_Task item_: Beneath this line is the data. Output exactly the lines from the line with "will return negative" to the line with "your local serve", both ends included, and nothing more.

_Material to process_:

┄┄┄┄┄┄┄┄┄┄┄┄┄┄┄┄┄┄┄┄

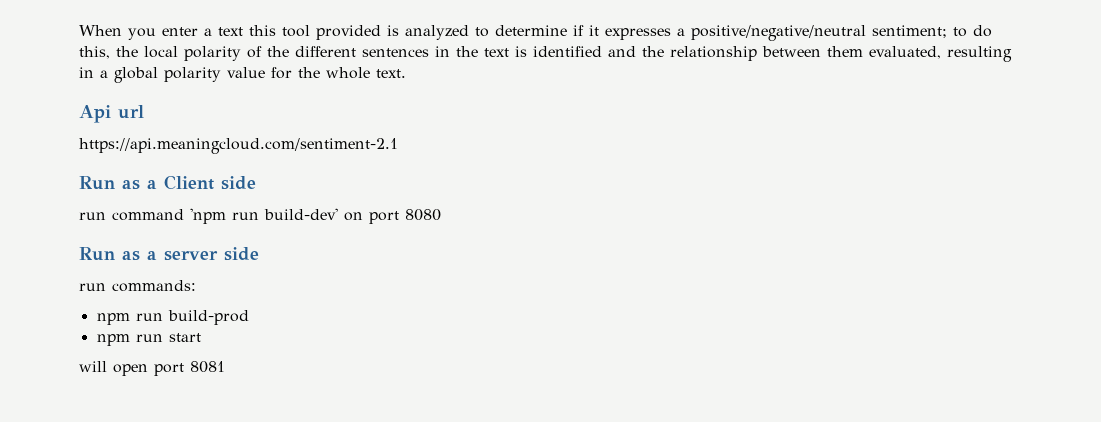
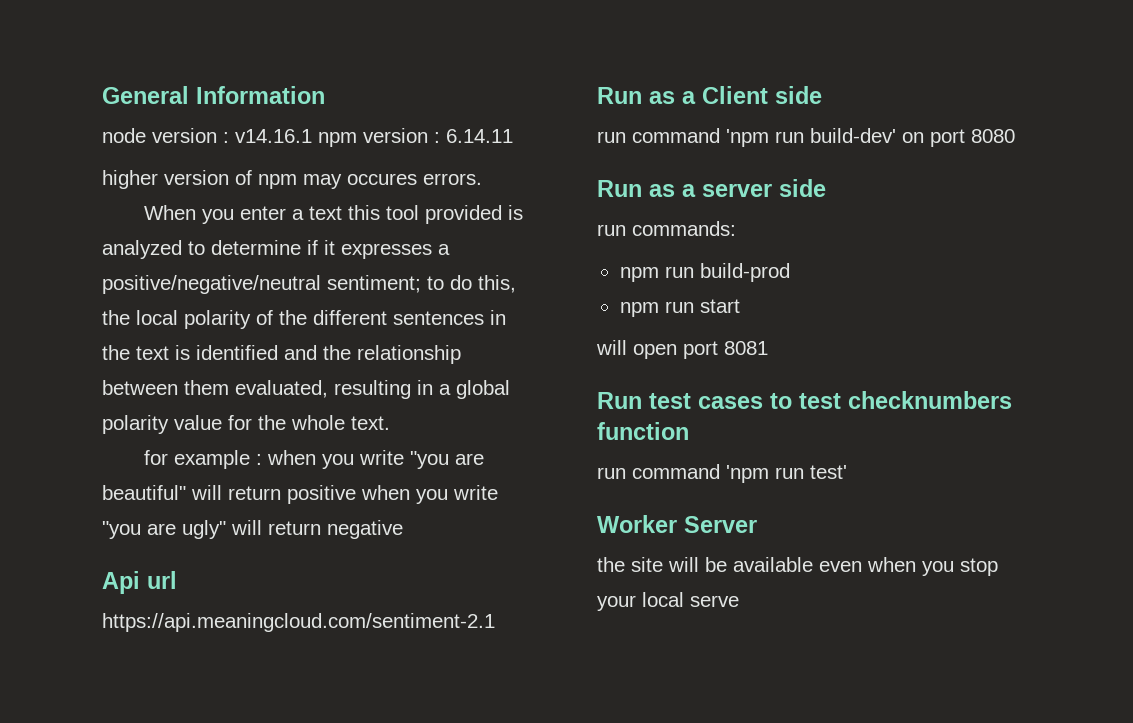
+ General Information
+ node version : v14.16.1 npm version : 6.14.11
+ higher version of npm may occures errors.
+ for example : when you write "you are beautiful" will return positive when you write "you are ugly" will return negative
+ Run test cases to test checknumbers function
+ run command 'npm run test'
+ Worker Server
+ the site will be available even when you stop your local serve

┄┄┄┄┄┄┄┄┄┄┄┄┄┄┄┄┄┄┄┄

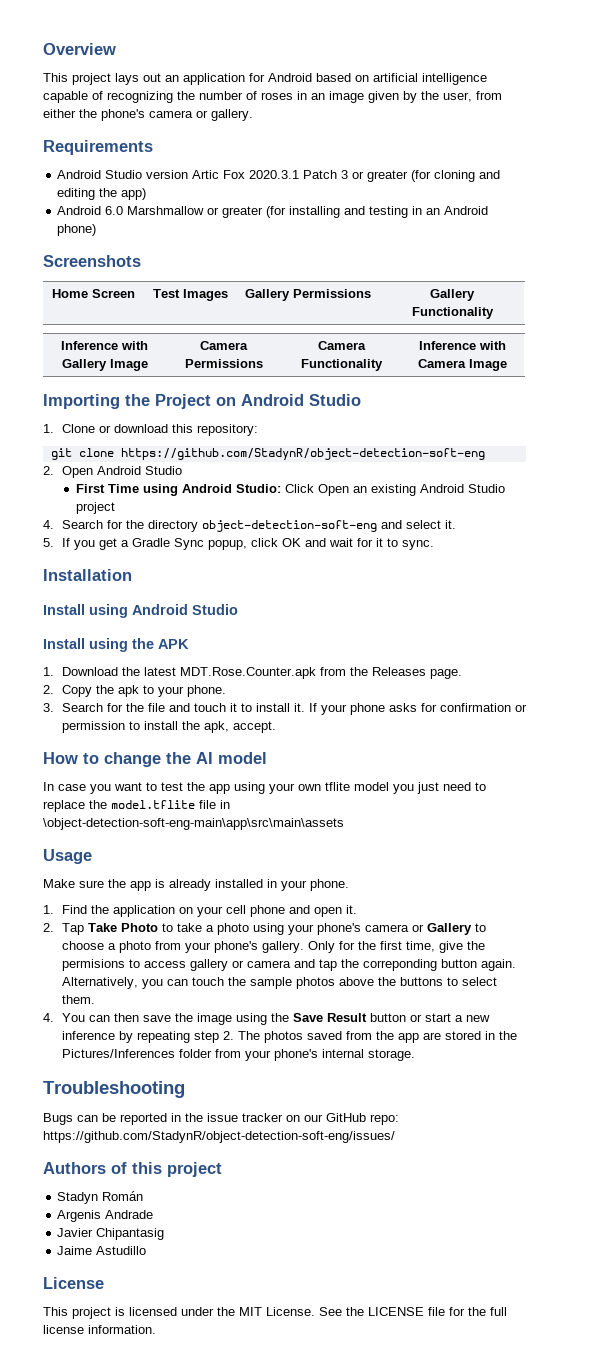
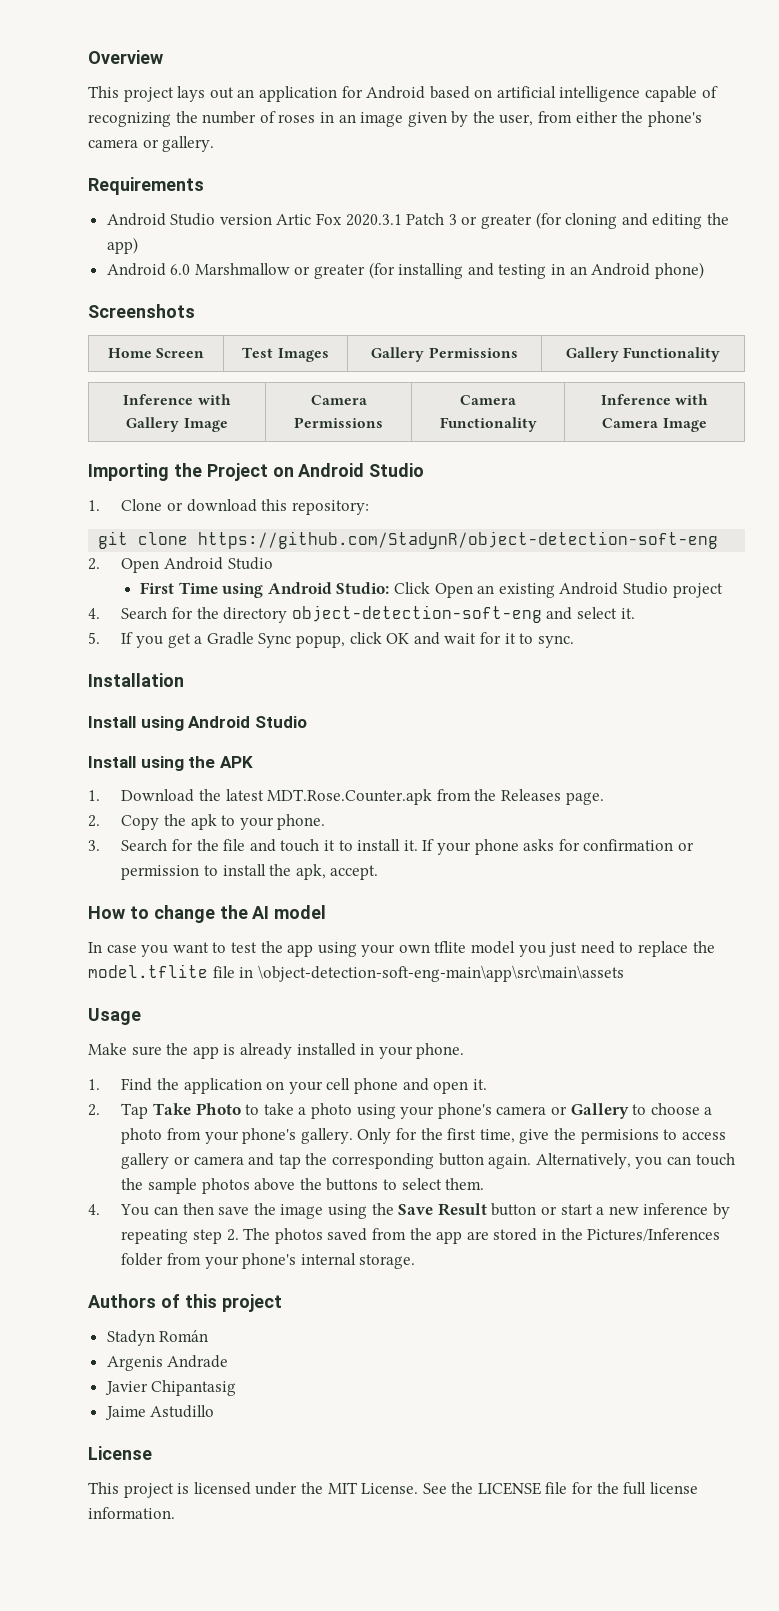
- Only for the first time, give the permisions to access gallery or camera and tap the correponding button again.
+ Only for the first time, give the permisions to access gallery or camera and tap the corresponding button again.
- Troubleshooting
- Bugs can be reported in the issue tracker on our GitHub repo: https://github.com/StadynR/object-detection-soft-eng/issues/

┄┄┄┄┄┄┄┄┄┄┄┄┄┄┄┄┄┄┄┄

_Final answer_:
+ for example : when you write "you are beautiful" will return positive when you write "you are ugly" will return negative
+ Run test cases to test checknumbers function
+ run command 'npm run test'
+ Worker Server
+ the site will be available even when you stop your local serve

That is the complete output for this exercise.